- Task inputs
_ _ _ _

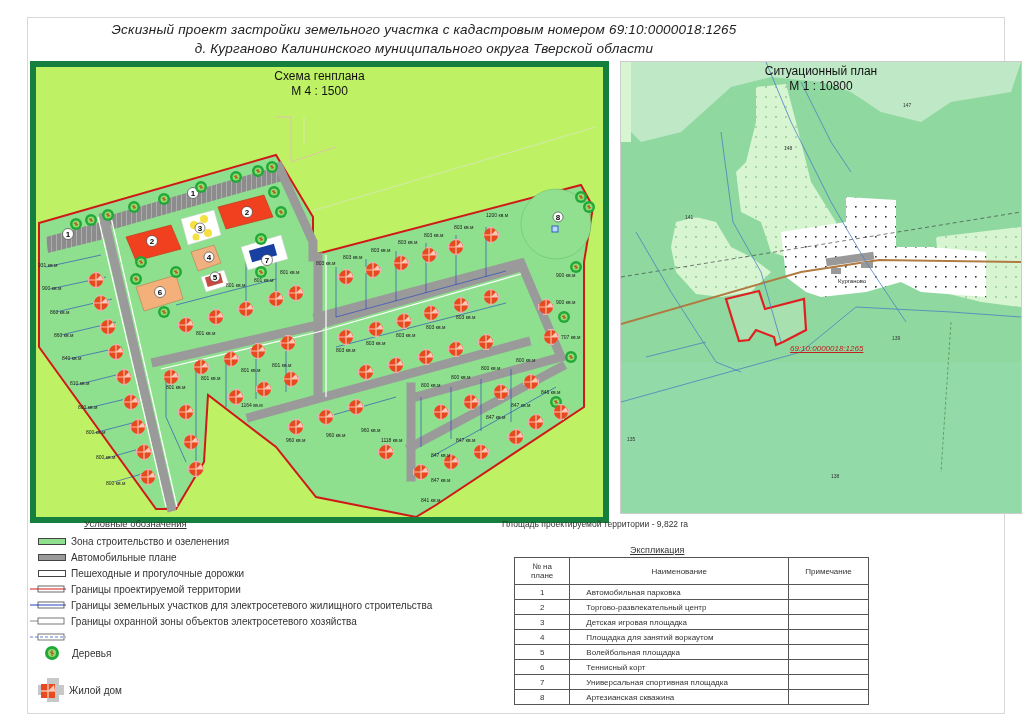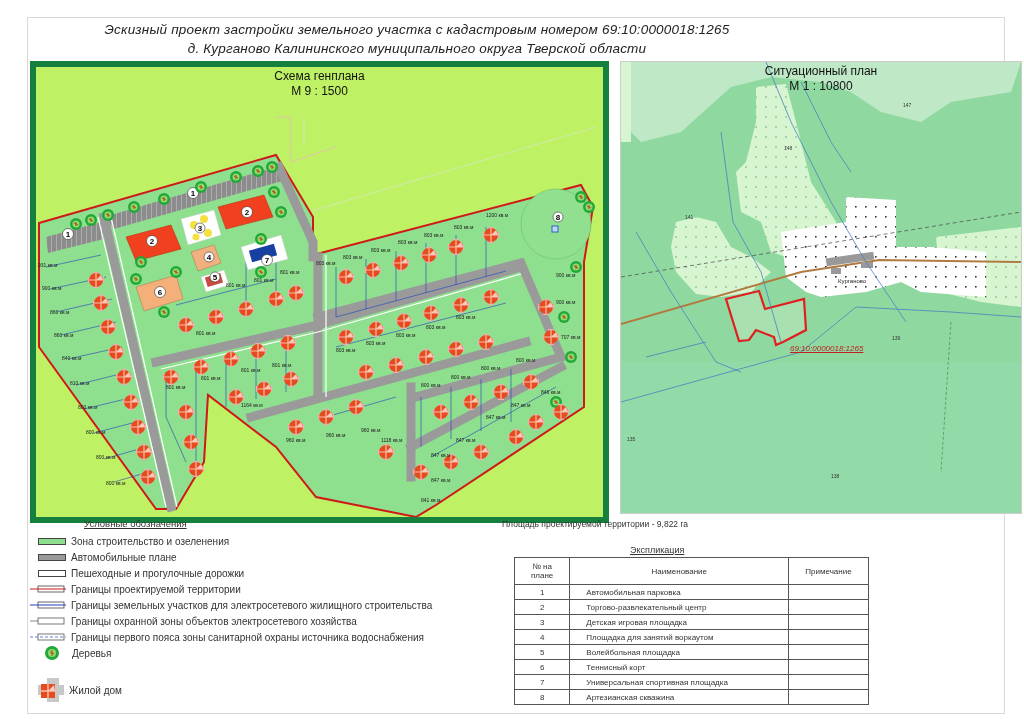--- a/index.html
+++ b/index.html
@@ -1,18 +1,18 @@
 <!DOCTYPE html>
 <html><head>
 <meta charset="utf-8">
 <style>
   html,body{margin:0;padding:0;background:#fff;}
   body{width:1024px;height:724px;position:relative;overflow:hidden;font-family:"Liberation Sans",sans-serif;color:#222;}
   .frame{position:absolute;left:27px;top:17px;width:976px;height:695px;border:1px solid #d8d8d8;}
-  .title{position:absolute;left:0;width:834px;text-align:center;font-size:13.5px;line-height:20px;color:#222;letter-spacing:0.2px;font-style:italic;}
+  .title{position:absolute;left:7px;width:834px;text-align:center;font-size:13.5px;line-height:20px;color:#222;letter-spacing:0.2px;font-style:italic;}
   .title1{top:20px;}
   .title2{top:39px;}
   .panel-left{position:absolute;left:30px;top:61px;width:567px;height:450px;border:6px solid #15803d;background:#bef264;overflow:hidden;}
   .panel-right{position:absolute;left:620px;top:61px;width:400px;height:451px;border:1px solid #ccc;background:#8fd9a0;overflow:hidden;}
   .panel-cap{position:absolute;left:0;width:100%;text-align:center;font-size:12px;line-height:14px;color:#111;}
   .legend{position:absolute;left:38px;top:518px;width:420px;}
   .legend-title{position:absolute;left:46px;top:0;font-size:9.5px;text-decoration:underline;color:#333;}
   .legend-item{position:absolute;left:0;height:14px;display:flex;align-items:center;font-size:10px;color:#333;white-space:nowrap;}
   .sw{width:28px;height:7px;border:1px solid #444;margin-right:5px;box-sizing:border-box;}
   .area{position:absolute;left:502px;top:519px;font-size:8.5px;color:#333;}
@@ -27,21 +27,21 @@
 </head>
 <body>
 
 <div class="frame"></div>
 
 <div class="title title1">Эскизный проект застройки земельного участка с кадастровым номером 69:10:0000018:1265</div>
 <div class="title title2">д. Курганово Калининского муниципального округа Тверской области</div>
 
 <div class="panel-left">
   <div class="panel-cap" style="top:2px">Схема генплана</div>
-  <div class="panel-cap" style="top:17px">М 9 : 1500</div>
+  <div class="panel-cap" style="top:17px">М 4 : 1500</div>
 
   <svg width="567" height="450" viewBox="0 0 567 450" style="position:absolute;left:0;top:0">
     <defs>
       <pattern id="park" width="5" height="10" patternUnits="userSpaceOnUse">
         <rect width="5" height="10" fill="#8c8c8c"></rect>
         <line x1="0" y1="0" x2="0" y2="10" stroke="#cfcfcf" stroke-width="1"></line>
       </pattern>
       <g id="tree">
         <circle r="6" fill="#22a83a"></circle>
         <circle r="3.5" fill="#8edc6a"></circle>
@@ -388,21 +388,20 @@
         <line x1="0" y1="4" x2="8" y2="4" stroke="#888" stroke-width="1"></line>
         <rect x="8" y="1" width="26" height="6" fill="none" stroke="#555" stroke-width="0.8"></rect>
       </svg>
     <span>Границы охранной зоны объектов электросетевого хозяйства</span>
   </div>
   <div class="legend-item" style="top:112px;left:-8px">
     <svg width="36" height="8" style="margin-right:5px">
         <line x1="0" y1="4" x2="36" y2="4" stroke="#6080d0" stroke-width="1" stroke-dasharray="3 2"></line>
         <rect x="8" y="1" width="26" height="6" fill="none" stroke="#555" stroke-width="0.8"></rect>
       </svg>
-    <span>Границы первого пояса зоны санитарной охраны источника водоснабжения</span>
   </div>
   <div class="legend-item" style="top:128px;left:6px">
     <svg width="16" height="16" style="margin-right:12px">
         <circle cx="8" cy="8" r="7" fill="#22a83a"></circle>
         <circle cx="8" cy="8" r="4" fill="#8edc6a"></circle>
         <path d="M6 7 L10 9 M8 5 L8 11" stroke="#c04020" stroke-width="1"></path>
       </svg>
     <span>Деревья</span>
   </div>
   <div class="legend-item" style="top:160px;left:0;height:24px">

_ _ _ _

- Instructions to follow
Quote every record above exactly, leaving out the pictures.

- Solution to the exercise
--- a/index.html
+++ b/index.html
@@ -1,18 +1,18 @@
 <!DOCTYPE html>
 <html><head>
 <meta charset="utf-8">
 <style>
   html,body{margin:0;padding:0;background:#fff;}
   body{width:1024px;height:724px;position:relative;overflow:hidden;font-family:"Liberation Sans",sans-serif;color:#222;}
   .frame{position:absolute;left:27px;top:17px;width:976px;height:695px;border:1px solid #d8d8d8;}
-  .title{position:absolute;left:0;width:834px;text-align:center;font-size:13.5px;line-height:20px;color:#222;letter-spacing:0.2px;font-style:italic;}
+  .title{position:absolute;left:7px;width:834px;text-align:center;font-size:13.5px;line-height:20px;color:#222;letter-spacing:0.2px;font-style:italic;}
   .title1{top:20px;}
   .title2{top:39px;}
   .panel-left{position:absolute;left:30px;top:61px;width:567px;height:450px;border:6px solid #15803d;background:#bef264;overflow:hidden;}
   .panel-right{position:absolute;left:620px;top:61px;width:400px;height:451px;border:1px solid #ccc;background:#8fd9a0;overflow:hidden;}
   .panel-cap{position:absolute;left:0;width:100%;text-align:center;font-size:12px;line-height:14px;color:#111;}
   .legend{position:absolute;left:38px;top:518px;width:420px;}
   .legend-title{position:absolute;left:46px;top:0;font-size:9.5px;text-decoration:underline;color:#333;}
   .legend-item{position:absolute;left:0;height:14px;display:flex;align-items:center;font-size:10px;color:#333;white-space:nowrap;}
   .sw{width:28px;height:7px;border:1px solid #444;margin-right:5px;box-sizing:border-box;}
   .area{position:absolute;left:502px;top:519px;font-size:8.5px;color:#333;}
@@ -27,21 +27,21 @@
 </head>
 <body>
 
 <div class="frame"></div>
 
 <div class="title title1">Эскизный проект застройки земельного участка с кадастровым номером 69:10:0000018:1265</div>
 <div class="title title2">д. Курганово Калининского муниципального округа Тверской области</div>
 
 <div class="panel-left">
   <div class="panel-cap" style="top:2px">Схема генплана</div>
-  <div class="panel-cap" style="top:17px">М 9 : 1500</div>
+  <div class="panel-cap" style="top:17px">М 4 : 1500</div>
 
   <svg width="567" height="450" viewBox="0 0 567 450" style="position:absolute;left:0;top:0">
     <defs>
       <pattern id="park" width="5" height="10" patternUnits="userSpaceOnUse">
         <rect width="5" height="10" fill="#8c8c8c"></rect>
         <line x1="0" y1="0" x2="0" y2="10" stroke="#cfcfcf" stroke-width="1"></line>
       </pattern>
       <g id="tree">
         <circle r="6" fill="#22a83a"></circle>
         <circle r="3.5" fill="#8edc6a"></circle>
@@ -388,21 +388,20 @@
         <line x1="0" y1="4" x2="8" y2="4" stroke="#888" stroke-width="1"></line>
         <rect x="8" y="1" width="26" height="6" fill="none" stroke="#555" stroke-width="0.8"></rect>
       </svg>
     <span>Границы охранной зоны объектов электросетевого хозяйства</span>
   </div>
   <div class="legend-item" style="top:112px;left:-8px">
     <svg width="36" height="8" style="margin-right:5px">
         <line x1="0" y1="4" x2="36" y2="4" stroke="#6080d0" stroke-width="1" stroke-dasharray="3 2"></line>
         <rect x="8" y="1" width="26" height="6" fill="none" stroke="#555" stroke-width="0.8"></rect>
       </svg>
-    <span>Границы первого пояса зоны санитарной охраны источника водоснабжения</span>
   </div>
   <div class="legend-item" style="top:128px;left:6px">
     <svg width="16" height="16" style="margin-right:12px">
         <circle cx="8" cy="8" r="7" fill="#22a83a"></circle>
         <circle cx="8" cy="8" r="4" fill="#8edc6a"></circle>
         <path d="M6 7 L10 9 M8 5 L8 11" stroke="#c04020" stroke-width="1"></path>
       </svg>
     <span>Деревья</span>
   </div>
   <div class="legend-item" style="top:160px;left:0;height:24px">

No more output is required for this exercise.